**Edit tracking data**:
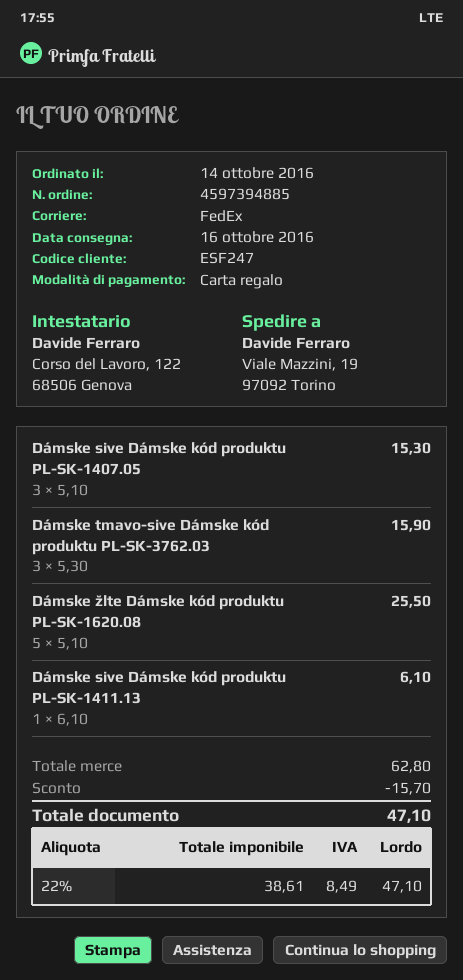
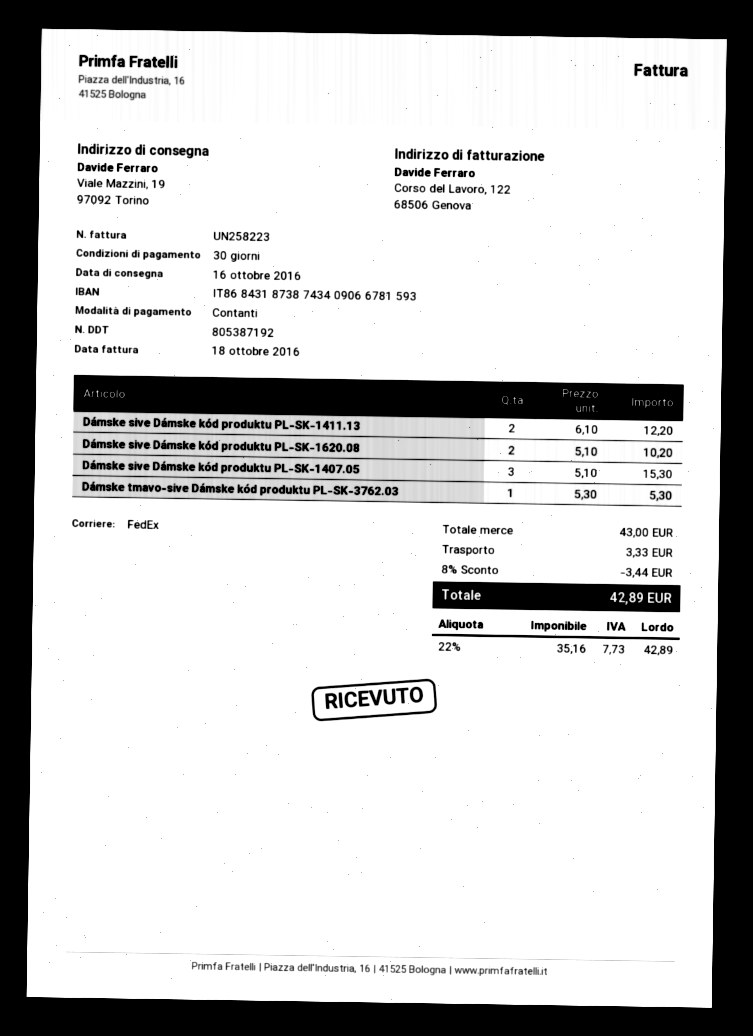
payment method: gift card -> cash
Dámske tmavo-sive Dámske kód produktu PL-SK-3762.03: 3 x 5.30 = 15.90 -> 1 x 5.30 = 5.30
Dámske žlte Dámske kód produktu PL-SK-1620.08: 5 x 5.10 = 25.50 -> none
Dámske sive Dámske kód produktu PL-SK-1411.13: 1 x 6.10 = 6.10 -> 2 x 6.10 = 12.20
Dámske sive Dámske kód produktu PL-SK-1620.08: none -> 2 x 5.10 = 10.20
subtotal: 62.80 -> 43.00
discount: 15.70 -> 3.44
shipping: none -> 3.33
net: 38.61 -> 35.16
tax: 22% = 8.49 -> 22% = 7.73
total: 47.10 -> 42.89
---
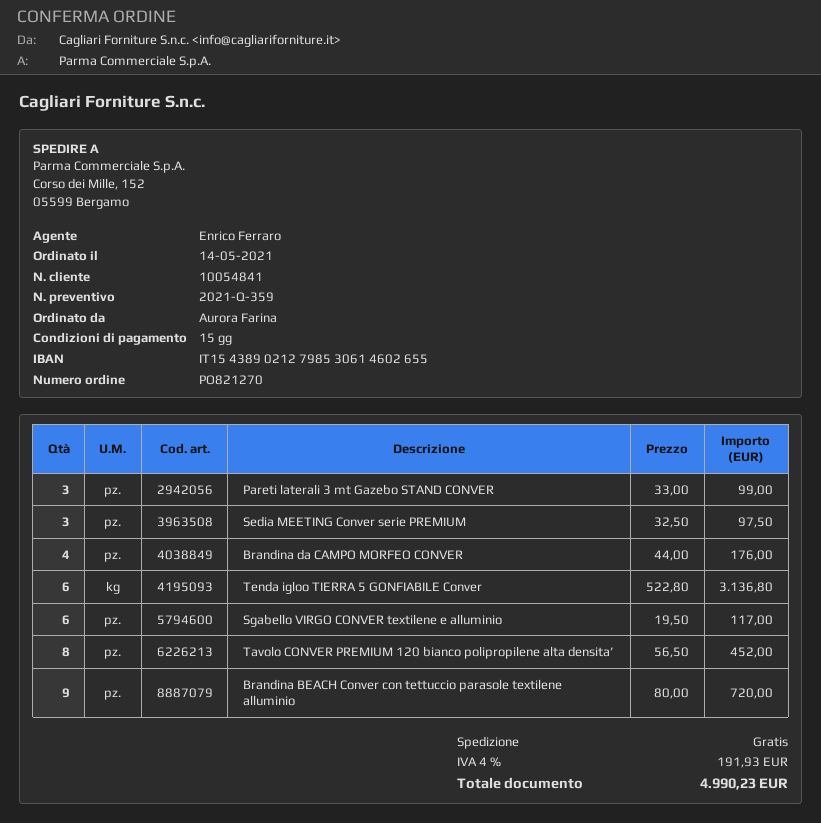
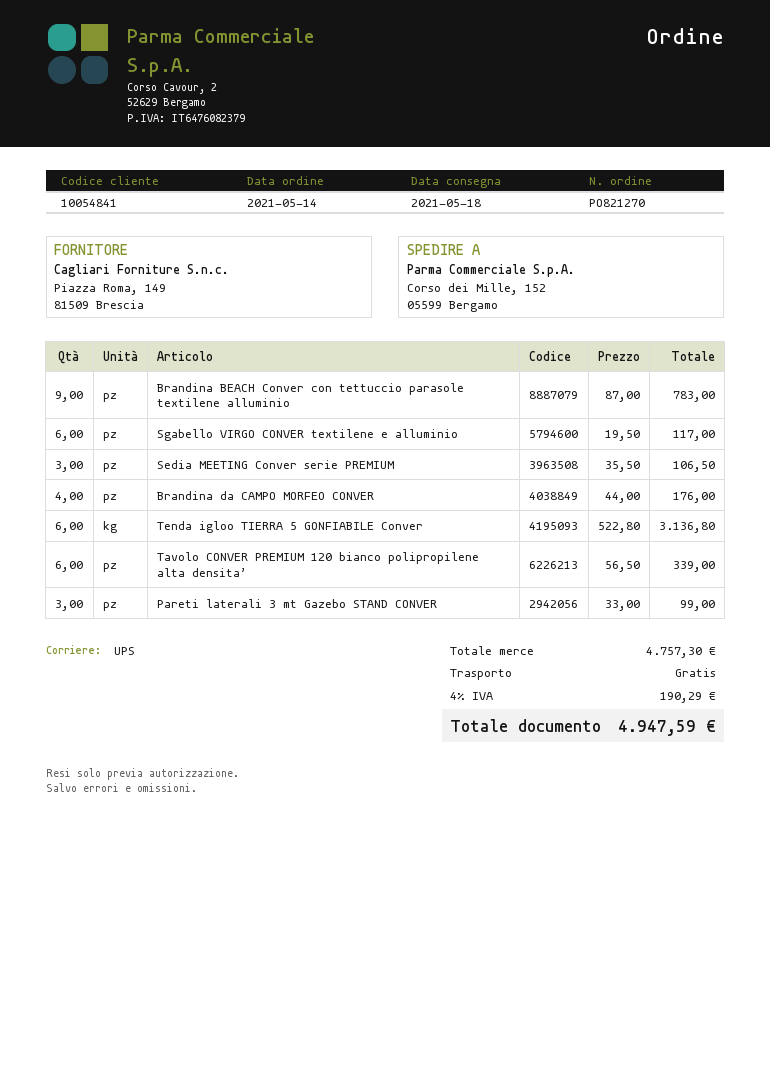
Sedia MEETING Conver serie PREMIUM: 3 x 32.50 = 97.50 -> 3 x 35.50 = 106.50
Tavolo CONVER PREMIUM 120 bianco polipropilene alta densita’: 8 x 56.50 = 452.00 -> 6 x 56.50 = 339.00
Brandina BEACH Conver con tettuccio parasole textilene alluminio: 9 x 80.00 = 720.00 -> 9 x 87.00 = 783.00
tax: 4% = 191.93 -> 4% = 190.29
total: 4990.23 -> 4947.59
---
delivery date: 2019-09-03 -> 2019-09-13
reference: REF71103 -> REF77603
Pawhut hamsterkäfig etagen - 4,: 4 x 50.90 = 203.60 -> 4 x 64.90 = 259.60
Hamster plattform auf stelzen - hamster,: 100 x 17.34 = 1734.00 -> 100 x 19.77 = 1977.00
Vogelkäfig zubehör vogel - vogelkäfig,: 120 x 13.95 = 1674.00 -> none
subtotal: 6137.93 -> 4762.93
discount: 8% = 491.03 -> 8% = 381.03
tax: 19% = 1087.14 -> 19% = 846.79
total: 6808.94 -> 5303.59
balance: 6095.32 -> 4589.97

**ABOUT THIS EXERCISE**: All that is wanted is the stretch of lines above from the one containing "Pawhut hamsterkäfig etagen" through the one containing "balance: 6095.32 -> 4589.97", duplicated exactly.

**YOUR RESPONSE**:
Pawhut hamsterkäfig etagen - 4,: 4 x 50.90 = 203.60 -> 4 x 64.90 = 259.60
Hamster plattform auf stelzen - hamster,: 100 x 17.34 = 1734.00 -> 100 x 19.77 = 1977.00
Vogelkäfig zubehör vogel - vogelkäfig,: 120 x 13.95 = 1674.00 -> none
subtotal: 6137.93 -> 4762.93
discount: 8% = 491.03 -> 8% = 381.03
tax: 19% = 1087.14 -> 19% = 846.79
total: 6808.94 -> 5303.59
balance: 6095.32 -> 4589.97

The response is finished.